(Extracted records)
<<<<

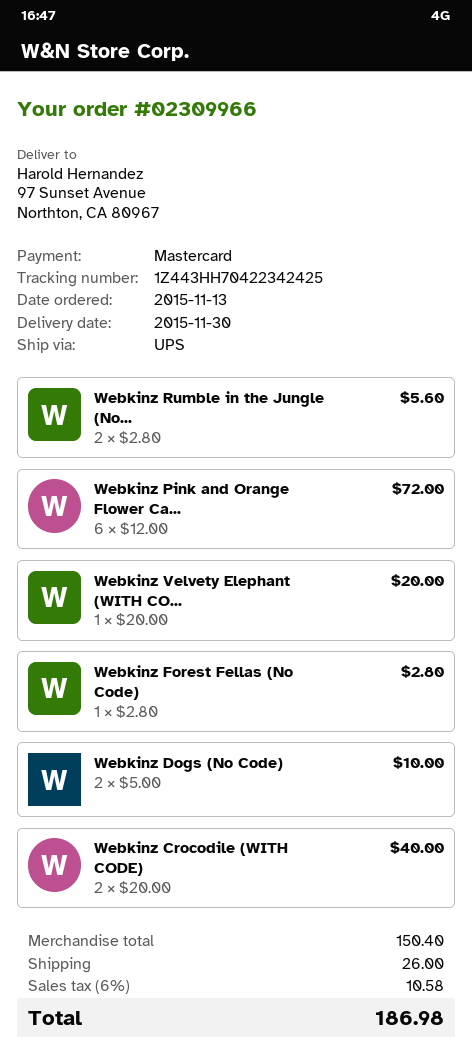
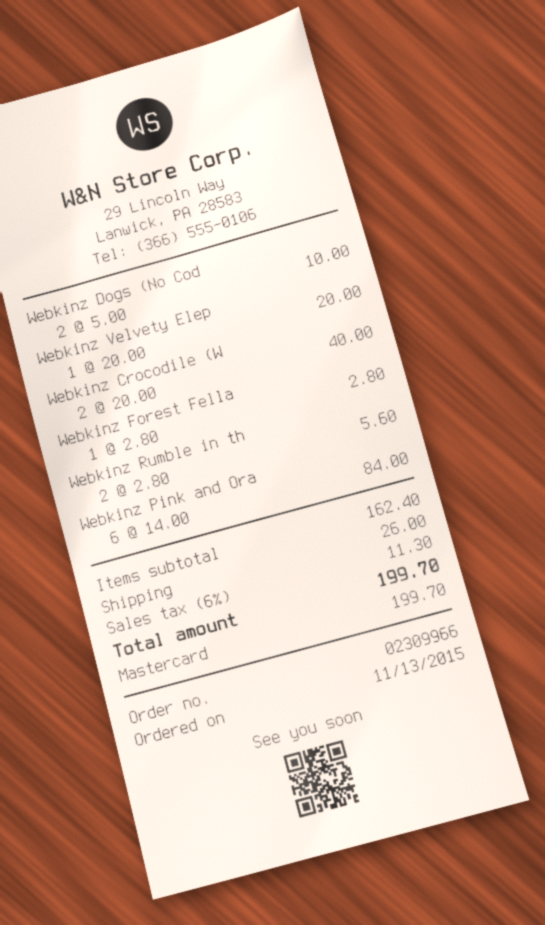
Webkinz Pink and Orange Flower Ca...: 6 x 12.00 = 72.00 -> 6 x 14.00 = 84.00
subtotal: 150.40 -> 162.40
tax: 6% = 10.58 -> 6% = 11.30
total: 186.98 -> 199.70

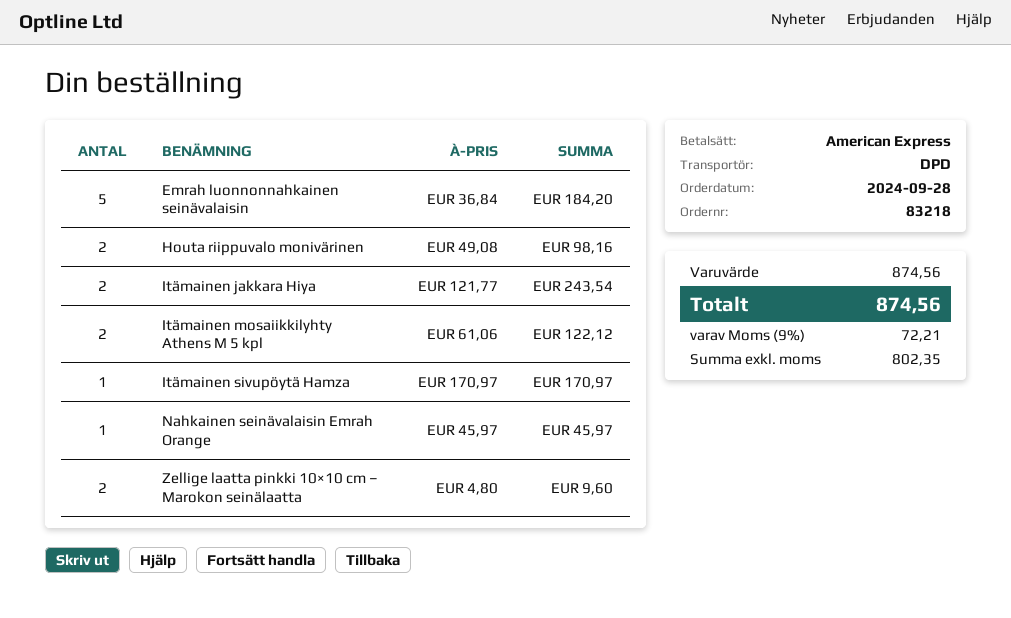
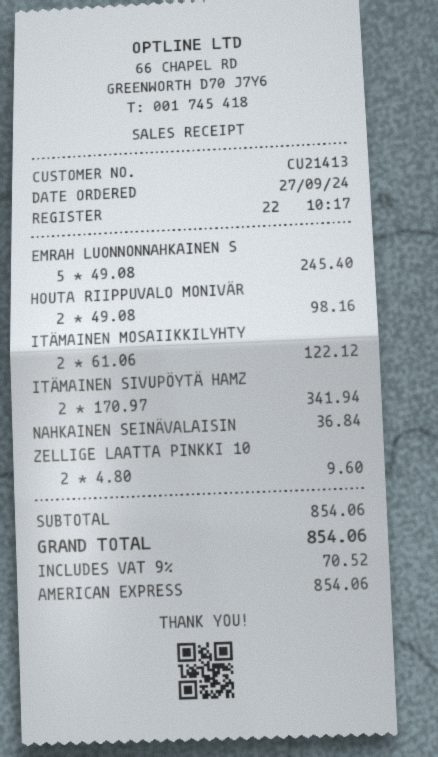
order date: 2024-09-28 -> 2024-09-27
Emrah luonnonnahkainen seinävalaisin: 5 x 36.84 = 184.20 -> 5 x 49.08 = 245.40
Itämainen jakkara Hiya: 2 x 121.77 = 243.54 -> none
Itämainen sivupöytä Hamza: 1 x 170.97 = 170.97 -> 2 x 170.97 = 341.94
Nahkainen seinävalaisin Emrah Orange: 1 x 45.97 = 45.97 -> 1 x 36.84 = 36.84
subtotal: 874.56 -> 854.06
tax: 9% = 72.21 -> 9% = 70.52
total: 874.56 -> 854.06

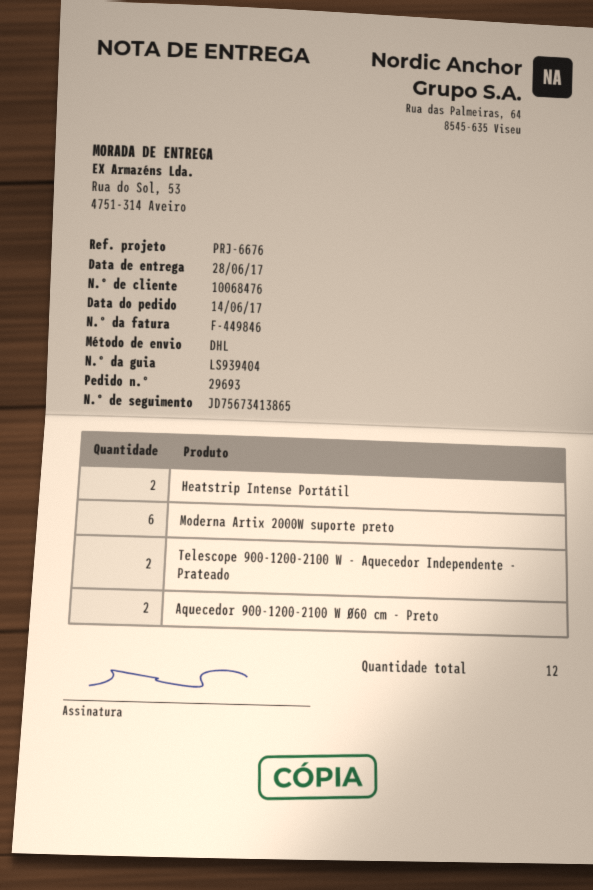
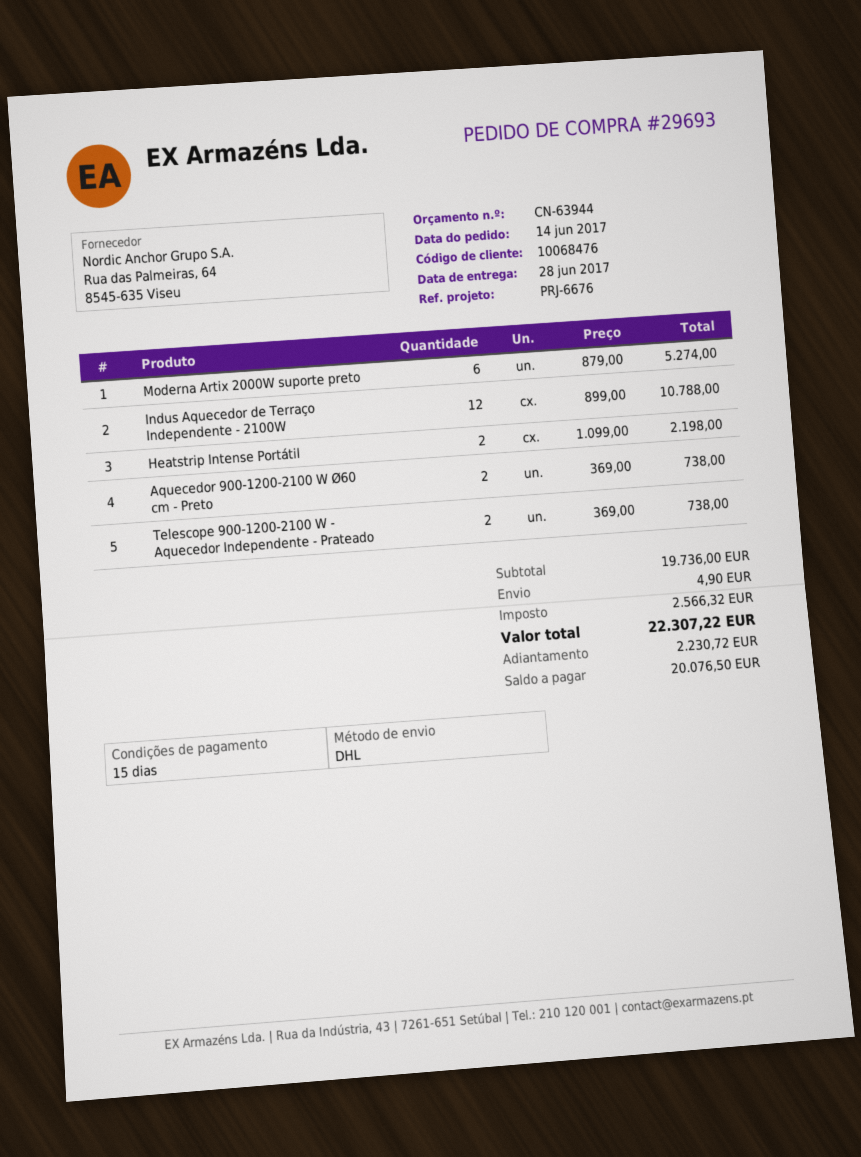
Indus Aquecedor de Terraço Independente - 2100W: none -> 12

>>>>
<<<<

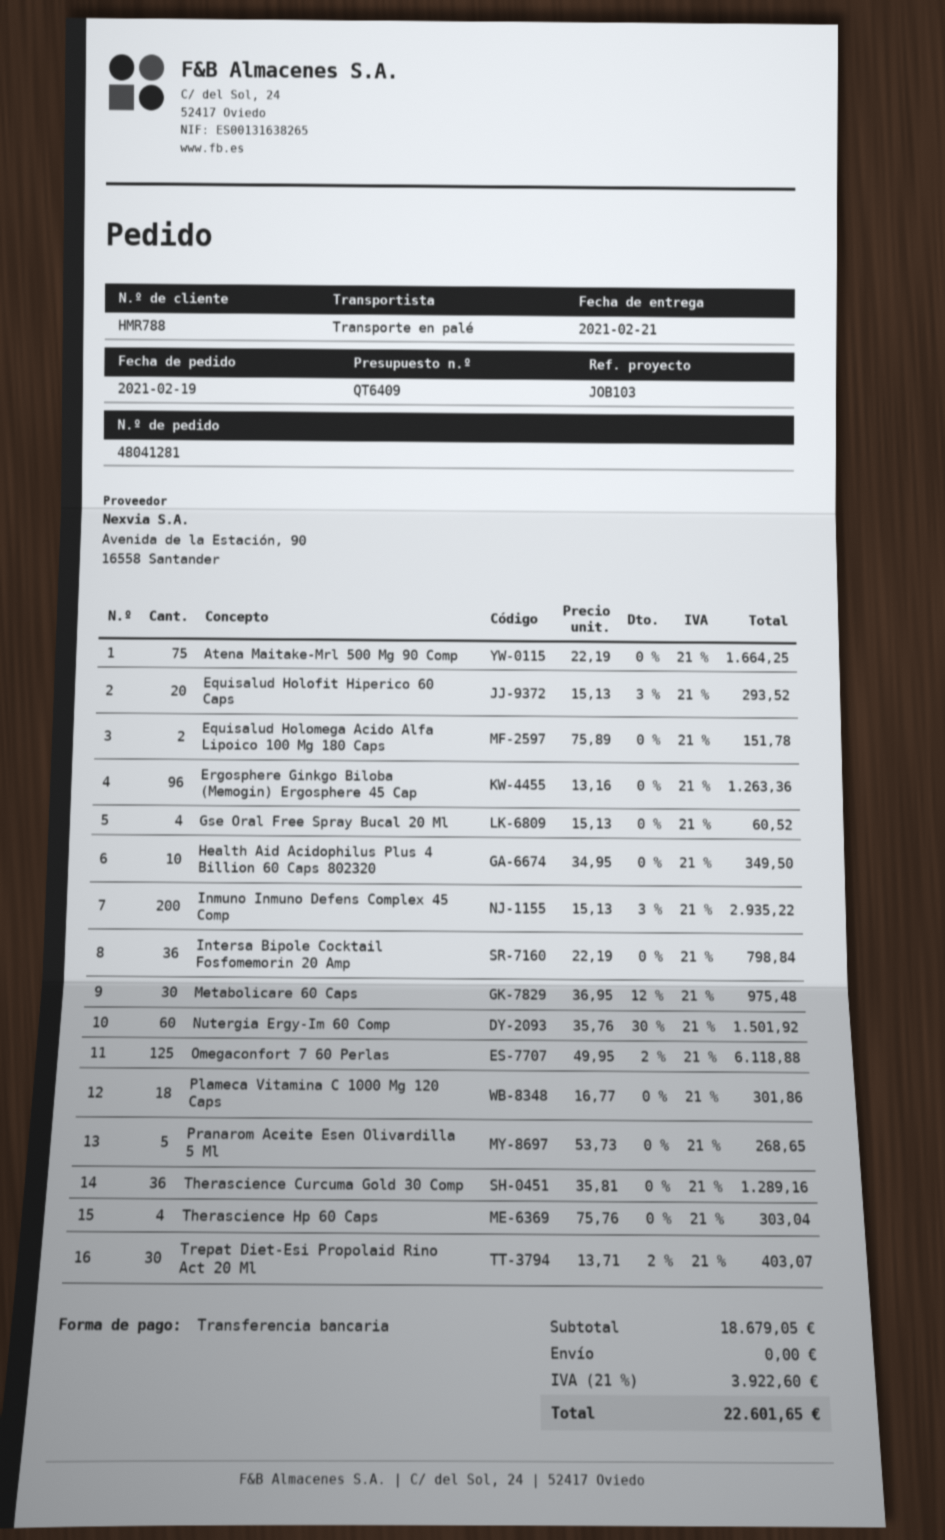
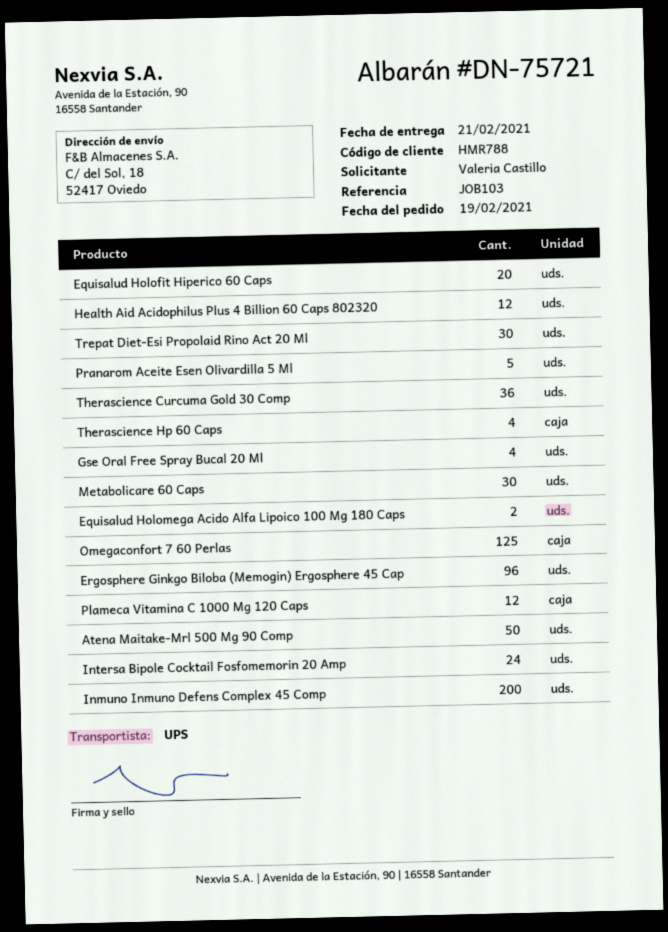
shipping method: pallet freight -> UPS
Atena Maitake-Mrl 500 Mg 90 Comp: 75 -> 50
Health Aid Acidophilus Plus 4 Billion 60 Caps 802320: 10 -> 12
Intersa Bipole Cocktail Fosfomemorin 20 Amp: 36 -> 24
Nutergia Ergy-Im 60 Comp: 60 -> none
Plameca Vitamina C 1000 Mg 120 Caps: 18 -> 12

>>>>

## What this task involves
Search the records for the word "Emrah". Copy every line that has it.

## Solution to this exercise
Emrah luonnonnahkainen seinävalaisin: 5 x 36.84 = 184.20 -> 5 x 49.08 = 245.40
Nahkainen seinävalaisin Emrah Orange: 1 x 45.97 = 45.97 -> 1 x 36.84 = 36.84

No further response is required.